Before-and-after change data =>
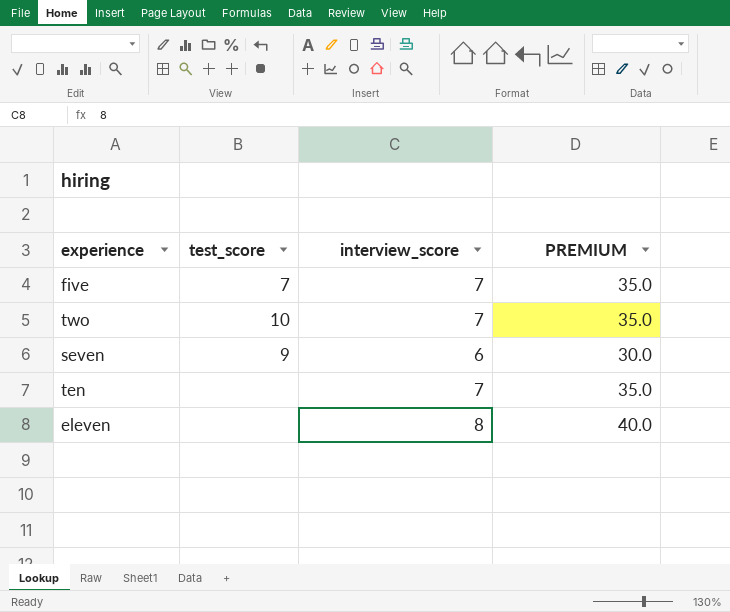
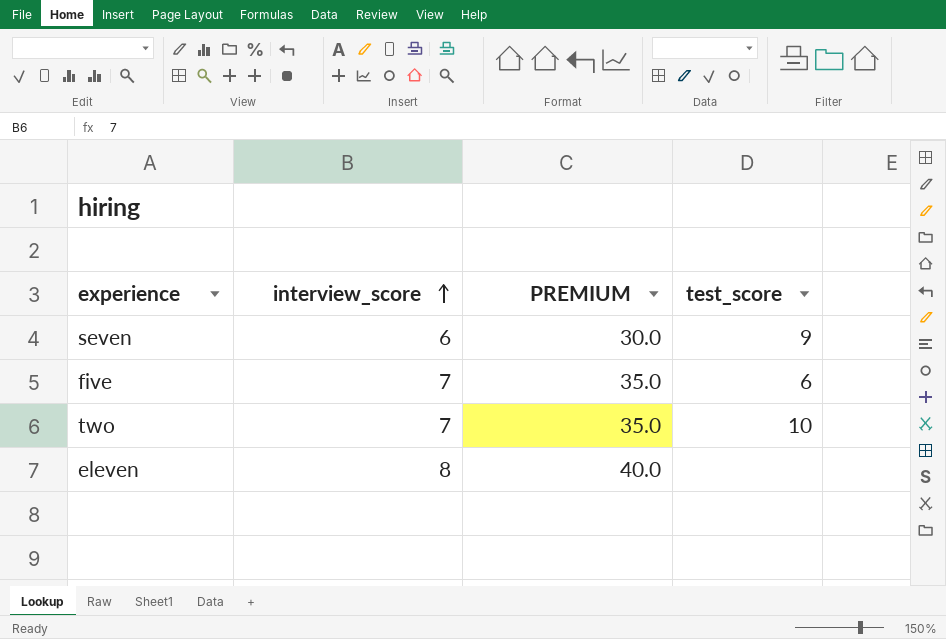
row order: none -> interview_score ascending
column test_score | position: 2 -> 4
row ten: none | 7 | 35.0 -> none
five | test_score: 7 -> 6

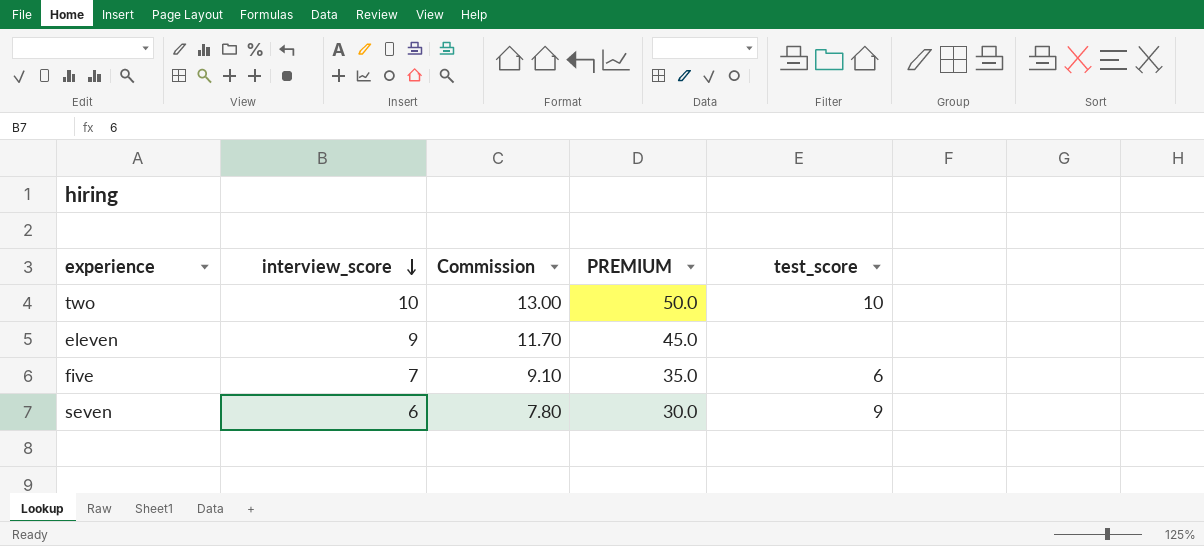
row order: interview_score ascending -> interview_score descending
column Commission | formula: none -> [interview_score] * 1.3
two | interview_score: 7 -> 10
two | PREMIUM: 35.0 -> 50.0
eleven | interview_score: 8 -> 9
eleven | PREMIUM: 40.0 -> 45.0

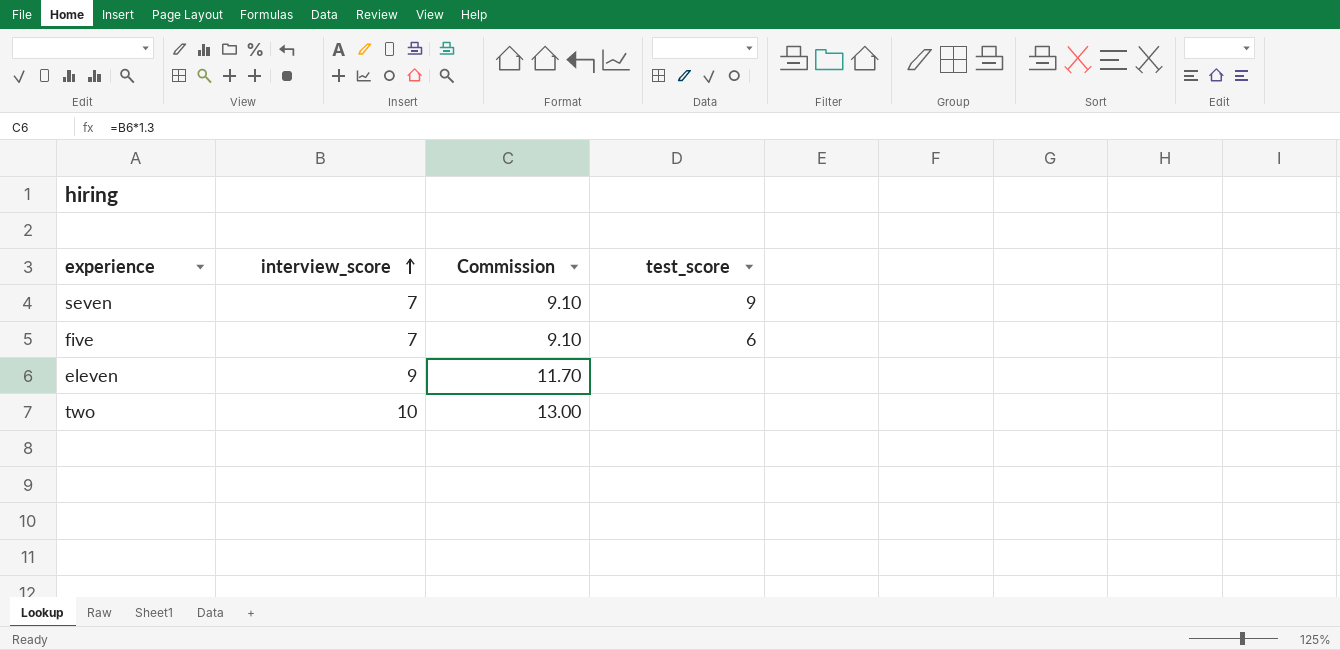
row order: interview_score descending -> interview_score ascending
column PREMIUM | formula: [interview_score] * 5 -> none
seven | interview_score: 6 -> 7
seven | Commission: 7.80 -> 9.10
two | test_score: 10 -> none

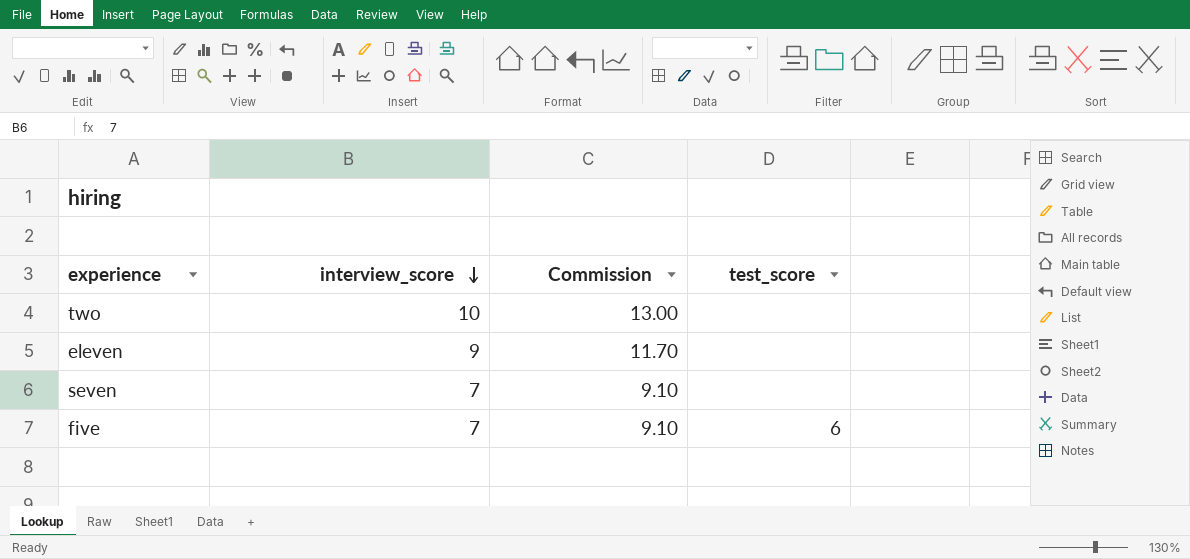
row order: interview_score ascending -> interview_score descending
seven | test_score: 9 -> none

What you should do => The records above must be repeated exactly, minus their pictures.

Reply =>
row order: none -> interview_score ascending
column test_score | position: 2 -> 4
row ten: none | 7 | 35.0 -> none
five | test_score: 7 -> 6

row order: interview_score ascending -> interview_score descending
column Commission | formula: none -> [interview_score] * 1.3
two | interview_score: 7 -> 10
two | PREMIUM: 35.0 -> 50.0
eleven | interview_score: 8 -> 9
eleven | PREMIUM: 40.0 -> 45.0

row order: interview_score descending -> interview_score ascending
column PREMIUM | formula: [interview_score] * 5 -> none
seven | interview_score: 6 -> 7
seven | Commission: 7.80 -> 9.10
two | test_score: 10 -> none

row order: interview_score ascending -> interview_score descending
seven | test_score: 9 -> none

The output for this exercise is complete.